Johnny, who hasn't seen his nephew Jesse in more than a year because of a conflict with his sister, first meets the boy in Los Angeles, where the boy's harried mother faces numerous challenges.
Mom leaves Jesse in Johnny’s care when she travels to San Francisco to seek help for her husband. When Johnny has to return to New York for work, he proposes taking Jesse with him.
Viv initially resists but she has little choice but to allow Johnny to travel to New York where Jesse helps him record the natural sounds of the city. He's opening the boy to the larger world, but also maintaining a distance from Jesse. Johnny doesn't try to shape everything that Jesse encounters.
Not surprisingly, Johnny must convince Jesse that he's safe with an uncle he hardly knows. To complicate matters, Jesse has ways of getting on adult nerves, launching ceaseless barrages of questions and observations.
Mills places Johnny’s interviews with kids throughout the movie. He dedicates to "D-Man" Bryant, a nine year old who Johnny interviews and who later was killed. The kids are real and give the movie a documentary flavor.
With unruly hair and a bit of a gut, Phoenix conveys the confusion of a man who seems to be turning to children to find answers that have eluded him, and in the end, the story gets under your skin with its collection of awkward conversations, adult anxiety, and testing behaviors from a kid whose world has been shaken.

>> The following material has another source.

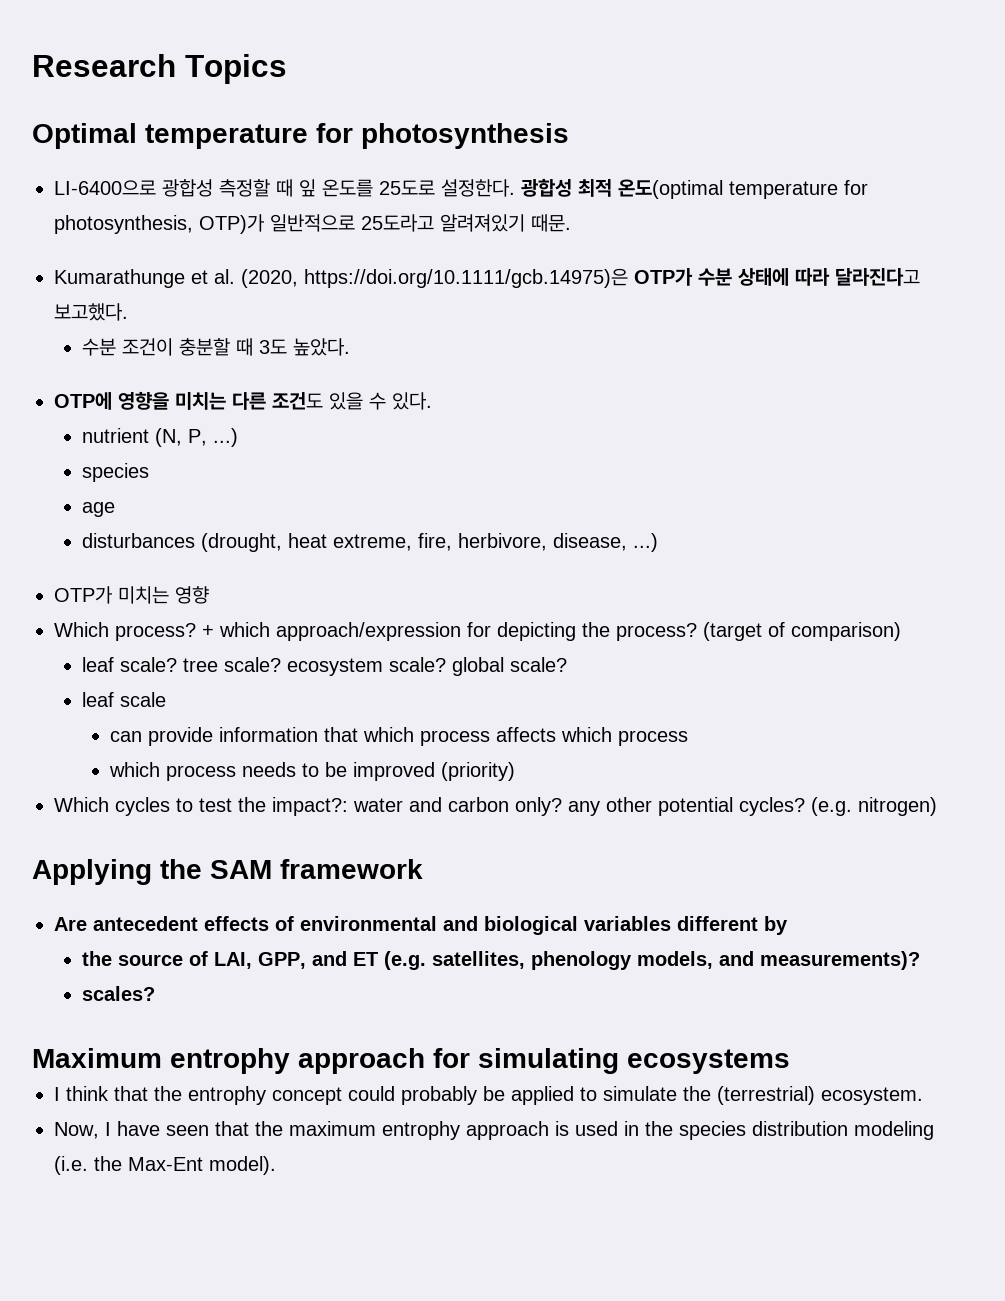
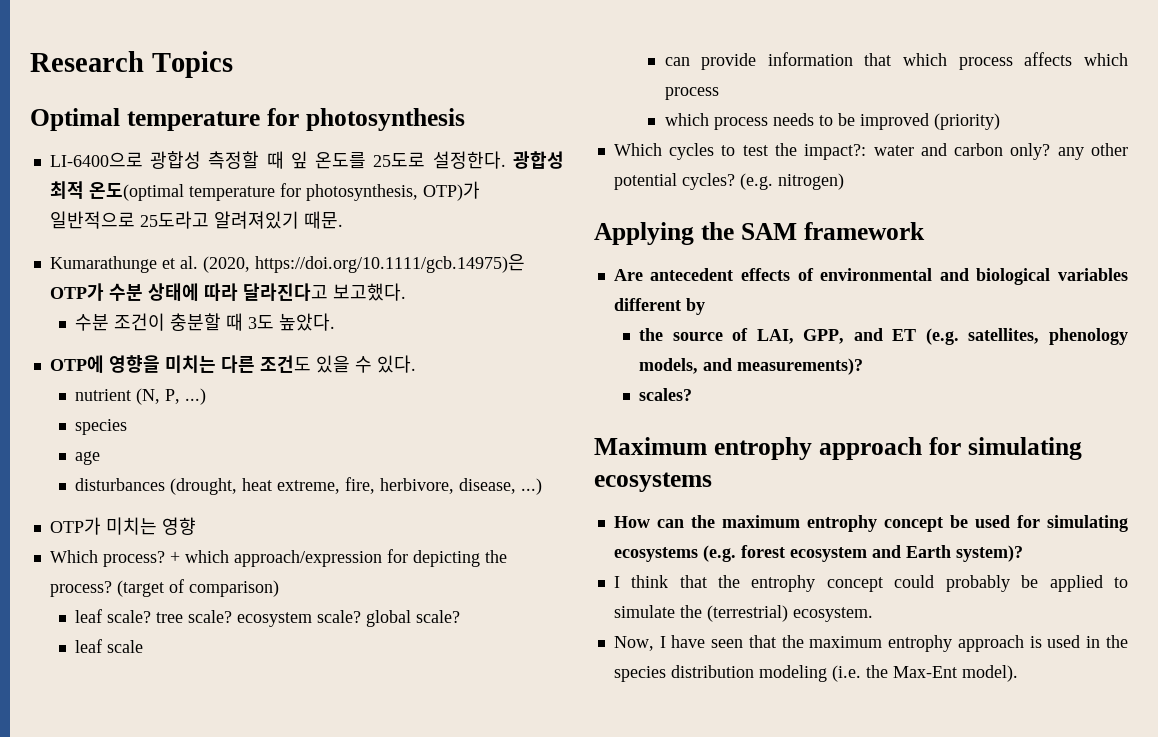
(790, 1061) none -> [613,515,1128,532] [613,545,1023,562] // How can the maximum entrophy concept be used for simulating ecosystems (e.g. forest ecosystem and Earth system)?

The film owes much of its success to cinematographer Robbie Ryan, who gets close to the film's children without intruding on them. He creates a world that feels both naturalistic and unfamiliar, just the right laboratory for this kind of cinematic experiment.
Norman gives one of those kid performances that makes you wonder how Mills obtained it. Jesse seems entirely unaffected -- even when he's being self-consciously shrewd. And like most kids, he can be both endearing and, yes, annoying. Jesse has yet to learn the art of self-censorship.
The brief encounter between Johnny and Jesse captures the kind of intimate breakthrough that's possible when crisis strikes and a great gap of vulnerability opens, presenting itself as a possible moment of grace -- at least when viewed in retrospect.